Andrea Benfante, Paolo Drago, Francesco Patané, Arianna Comes

Regia Daniela Ardini Mario Marchi

Aulularia di Plauto, nella riduzione di Mario Marchi per la regia di Daniela Ardini, è una restituzione inventiva ed equilibrata dell’antico pezzo di teatro giocato sul tipo dell’ Avaro.

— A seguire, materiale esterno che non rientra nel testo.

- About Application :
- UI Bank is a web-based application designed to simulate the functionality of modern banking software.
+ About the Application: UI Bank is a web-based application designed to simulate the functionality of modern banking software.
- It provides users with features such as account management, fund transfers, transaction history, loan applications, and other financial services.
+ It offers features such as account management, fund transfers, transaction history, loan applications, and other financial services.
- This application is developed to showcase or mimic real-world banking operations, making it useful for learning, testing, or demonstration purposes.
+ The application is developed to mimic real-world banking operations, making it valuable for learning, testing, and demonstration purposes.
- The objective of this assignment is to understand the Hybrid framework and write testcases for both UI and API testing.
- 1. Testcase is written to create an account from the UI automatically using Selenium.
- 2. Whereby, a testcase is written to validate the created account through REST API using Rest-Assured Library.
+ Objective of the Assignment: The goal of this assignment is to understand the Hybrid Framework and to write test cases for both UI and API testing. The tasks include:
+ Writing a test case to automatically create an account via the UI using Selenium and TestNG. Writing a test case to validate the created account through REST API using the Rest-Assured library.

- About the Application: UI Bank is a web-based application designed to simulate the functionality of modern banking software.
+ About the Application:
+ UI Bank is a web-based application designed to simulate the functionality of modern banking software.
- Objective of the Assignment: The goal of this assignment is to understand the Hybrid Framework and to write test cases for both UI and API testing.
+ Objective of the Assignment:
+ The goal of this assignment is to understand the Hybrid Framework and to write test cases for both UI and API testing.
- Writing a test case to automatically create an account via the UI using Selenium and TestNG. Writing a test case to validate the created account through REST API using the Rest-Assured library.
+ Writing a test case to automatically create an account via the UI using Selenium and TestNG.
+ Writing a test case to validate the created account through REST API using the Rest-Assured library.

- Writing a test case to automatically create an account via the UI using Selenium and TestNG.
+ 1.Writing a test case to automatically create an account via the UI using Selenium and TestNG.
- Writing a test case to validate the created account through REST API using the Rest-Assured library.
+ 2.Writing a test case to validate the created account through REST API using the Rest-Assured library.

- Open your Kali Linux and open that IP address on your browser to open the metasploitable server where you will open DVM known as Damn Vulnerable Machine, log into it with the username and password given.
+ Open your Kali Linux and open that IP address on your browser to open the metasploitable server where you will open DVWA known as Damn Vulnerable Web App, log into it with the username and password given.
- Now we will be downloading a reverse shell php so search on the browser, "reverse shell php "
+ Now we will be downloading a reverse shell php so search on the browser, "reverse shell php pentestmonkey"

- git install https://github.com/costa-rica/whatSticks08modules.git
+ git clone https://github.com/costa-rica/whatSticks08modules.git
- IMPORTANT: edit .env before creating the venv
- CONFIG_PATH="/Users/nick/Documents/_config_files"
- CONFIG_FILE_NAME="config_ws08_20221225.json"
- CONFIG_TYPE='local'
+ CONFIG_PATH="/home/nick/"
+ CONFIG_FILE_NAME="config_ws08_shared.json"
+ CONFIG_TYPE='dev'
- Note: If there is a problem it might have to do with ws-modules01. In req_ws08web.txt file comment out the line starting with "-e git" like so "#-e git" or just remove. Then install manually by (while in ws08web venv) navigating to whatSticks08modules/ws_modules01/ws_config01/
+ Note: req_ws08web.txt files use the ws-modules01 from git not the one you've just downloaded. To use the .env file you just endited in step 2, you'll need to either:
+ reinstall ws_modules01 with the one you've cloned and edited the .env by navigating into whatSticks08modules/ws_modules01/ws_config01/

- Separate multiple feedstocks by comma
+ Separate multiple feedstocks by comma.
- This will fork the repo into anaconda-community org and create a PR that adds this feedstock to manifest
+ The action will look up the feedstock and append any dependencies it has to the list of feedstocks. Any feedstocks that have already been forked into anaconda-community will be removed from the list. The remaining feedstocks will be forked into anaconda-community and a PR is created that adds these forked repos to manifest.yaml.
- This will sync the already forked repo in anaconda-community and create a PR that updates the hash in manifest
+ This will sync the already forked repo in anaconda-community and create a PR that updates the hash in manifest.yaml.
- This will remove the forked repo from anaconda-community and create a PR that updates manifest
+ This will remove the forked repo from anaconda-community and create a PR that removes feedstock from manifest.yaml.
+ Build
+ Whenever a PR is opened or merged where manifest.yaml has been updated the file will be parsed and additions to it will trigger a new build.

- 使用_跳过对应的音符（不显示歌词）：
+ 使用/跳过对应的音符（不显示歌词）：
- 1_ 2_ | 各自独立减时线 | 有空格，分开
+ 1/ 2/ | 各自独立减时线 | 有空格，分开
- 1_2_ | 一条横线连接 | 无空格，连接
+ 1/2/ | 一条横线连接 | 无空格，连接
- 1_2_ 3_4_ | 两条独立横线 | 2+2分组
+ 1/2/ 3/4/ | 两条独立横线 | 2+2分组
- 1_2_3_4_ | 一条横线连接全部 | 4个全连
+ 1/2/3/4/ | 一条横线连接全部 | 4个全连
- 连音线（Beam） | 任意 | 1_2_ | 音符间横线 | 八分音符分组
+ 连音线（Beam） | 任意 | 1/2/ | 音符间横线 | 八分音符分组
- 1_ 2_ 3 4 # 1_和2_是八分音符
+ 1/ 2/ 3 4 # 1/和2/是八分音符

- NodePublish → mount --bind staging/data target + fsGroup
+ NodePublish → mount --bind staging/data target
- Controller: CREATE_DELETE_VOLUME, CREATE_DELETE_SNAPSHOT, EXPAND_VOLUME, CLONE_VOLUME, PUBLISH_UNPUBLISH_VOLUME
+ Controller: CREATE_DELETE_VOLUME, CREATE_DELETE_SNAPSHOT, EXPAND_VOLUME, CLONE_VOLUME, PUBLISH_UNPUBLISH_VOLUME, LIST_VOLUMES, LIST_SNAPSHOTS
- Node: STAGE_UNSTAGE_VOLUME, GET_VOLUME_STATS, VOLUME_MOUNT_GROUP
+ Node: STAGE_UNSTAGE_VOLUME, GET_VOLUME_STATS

Plauto inventò la maschera comica dell’avaro avarissimo, la rottura clamorosa dell’ illusione scenica, con il protagonista che interpella il pubblico, i meccanismi dell’ equivoco verbale. Inventò moltissimo, tanto che la sua “commedia della pentola piena di oro” fu modello parziale di titolo e trama della “Cassaria” di Ariosto, e del rinascente teatro italiano. Il problema sta nella linearità della scrittura, nell’appena sfiorato ‘affondo’ dei caratteri, nell’ assenza di finale (il codice è mutilo) nella brevitas della geniale commedia. Fu riscritta, infatti, e “L’avaro” di Moliére, pur seguendo dappresso, spesso alla lettera, Aulularia, è un assoluto capolavoro. Plauto invece è ammiratissimo è studiatissimo, ma in fase di allestimento è spinoso, esige idee brillanti. La commedia è stata allestita così come facevano i Romani, parti recitate e parti cantate per ridare ad Aulularia i colori del musical. Il prologo, così, quadruplica i geni familiari, che cantano sulle note di “Illusion~ dolce chimera” la storia dell’avaro punito e della figlia devota. Euclione è capace di cantare, danzare e mettere allegria, un avaro filtrato attraverso Gelli e Goldoni, un avaro affettuoso e sbavante col suo amato, coccolato oro, un vero piezz’o core. L’antenato latino è più diretto e virile, questo più affettuoso, la pentola è sempre sul suo seno, e lo stordimento erotico vuole divertente. Alla pari della serie di canzoni anni ’40 e ’50, popolari e adattissime alle gag della commedia.

Alcuni interventi capovolgono la scena plautina, vedi la scena tra i due anziani fratelli, statica in Plauto, dinamica assai nella soluzione della Ardini, che disegna una scenetta gustosa là dove l’originale non diverte per niente.